Front-end code edit data:
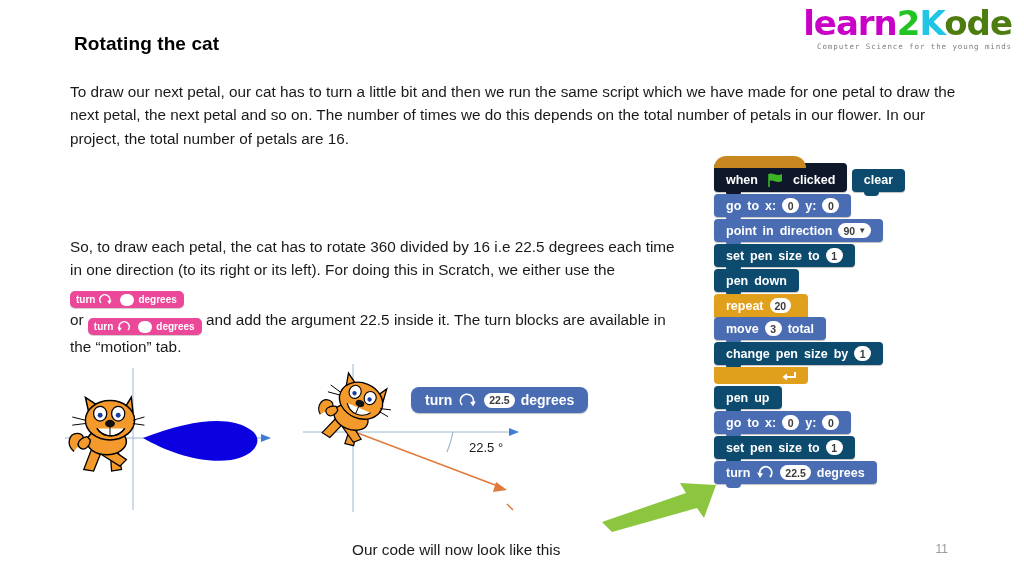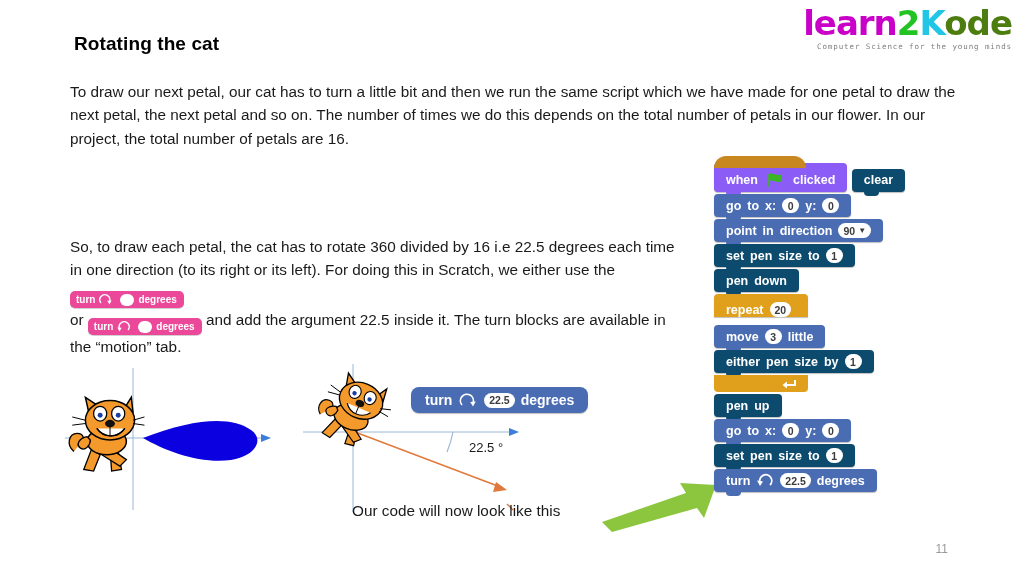"when" .c-event { background: #8b5cf6 -> #0f172a }
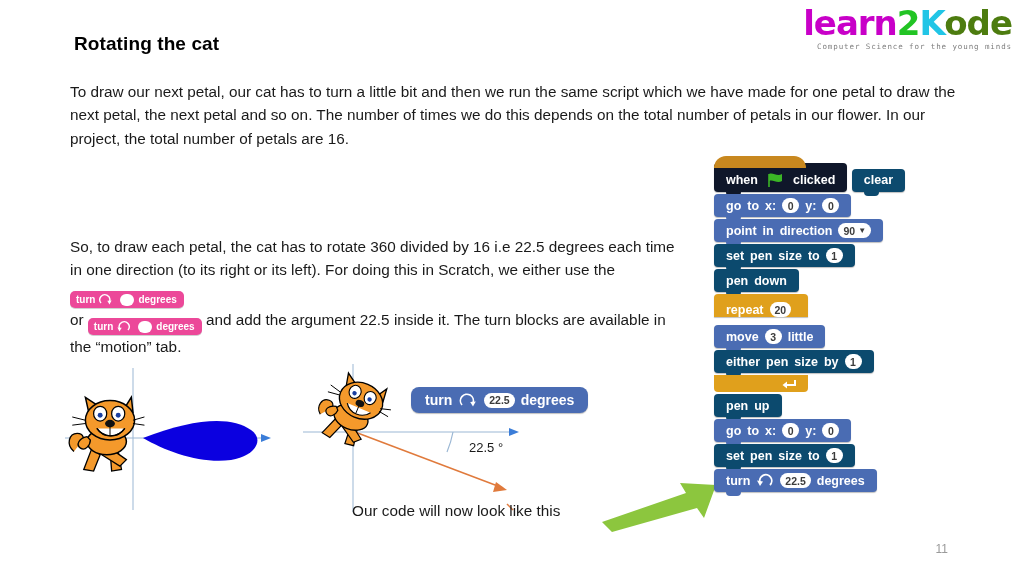"repeat" .rep-head { align-items: flex-end -> none; margin-bottom: 8px -> 0 }
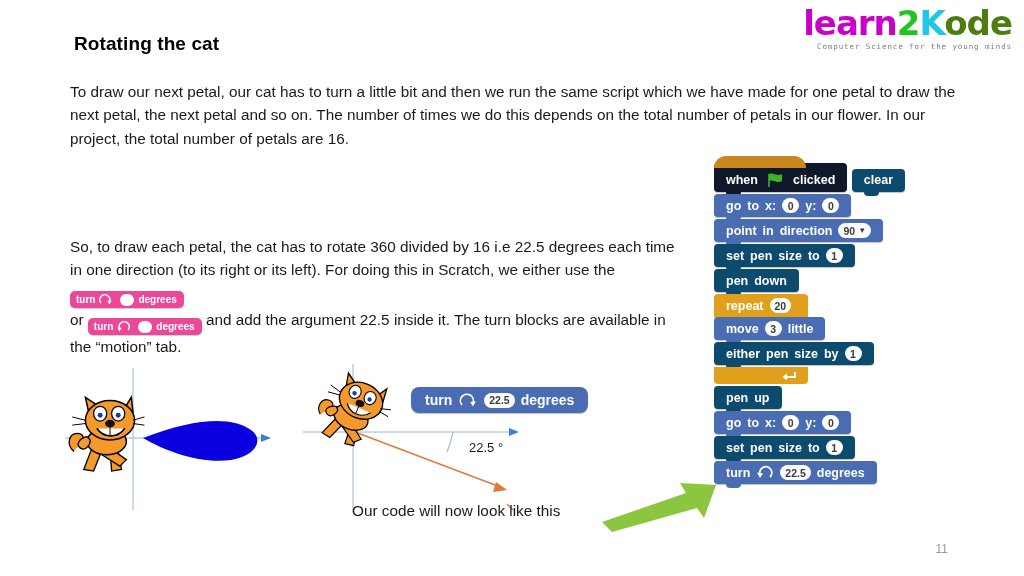"little" span.t { text: little -> total }
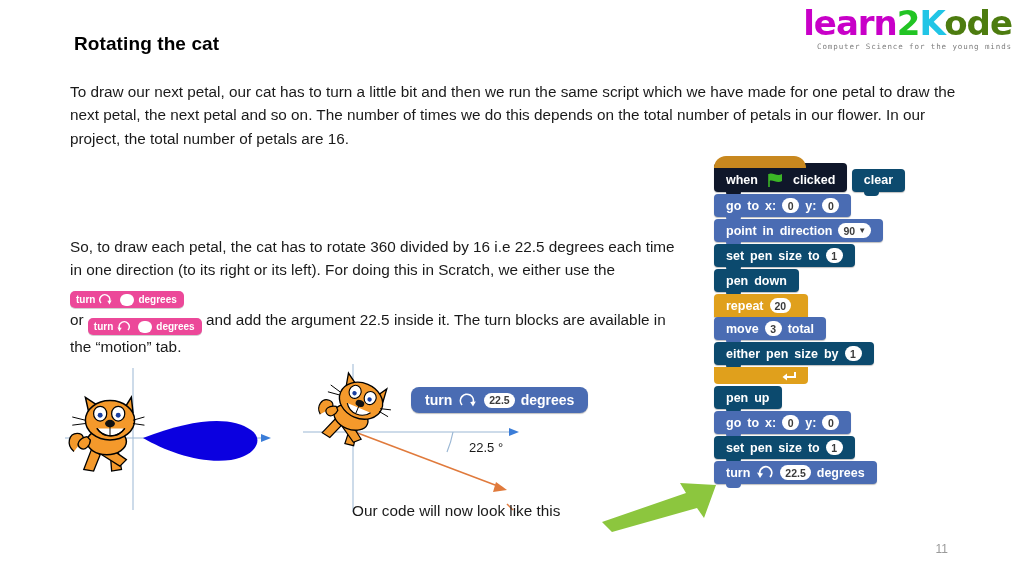"either" span.t { text: either -> change }
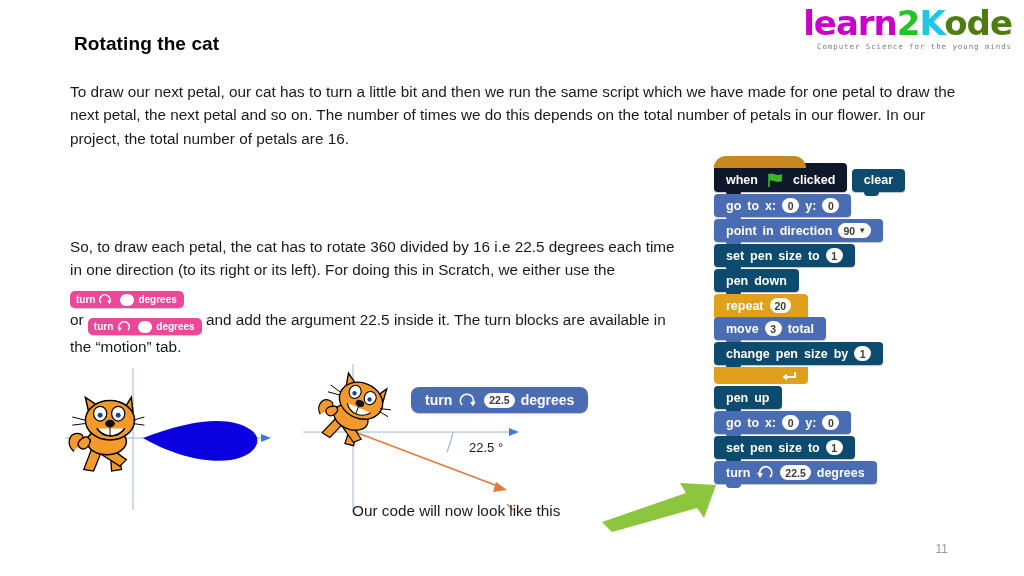"Our code will now look" #caption { top: 502px -> 541px }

-- Goal of the exercise --
Your answer must be the exact lines from the start of the data through the line with "text: either ->", inclusive, and nothing else; pictures do not belong in it.

-- Written reply --
"when" .c-event { background: #8b5cf6 -> #0f172a }
"repeat" .rep-head { align-items: flex-end -> none; margin-bottom: 8px -> 0 }
"little" span.t { text: little -> total }
"either" span.t { text: either -> change }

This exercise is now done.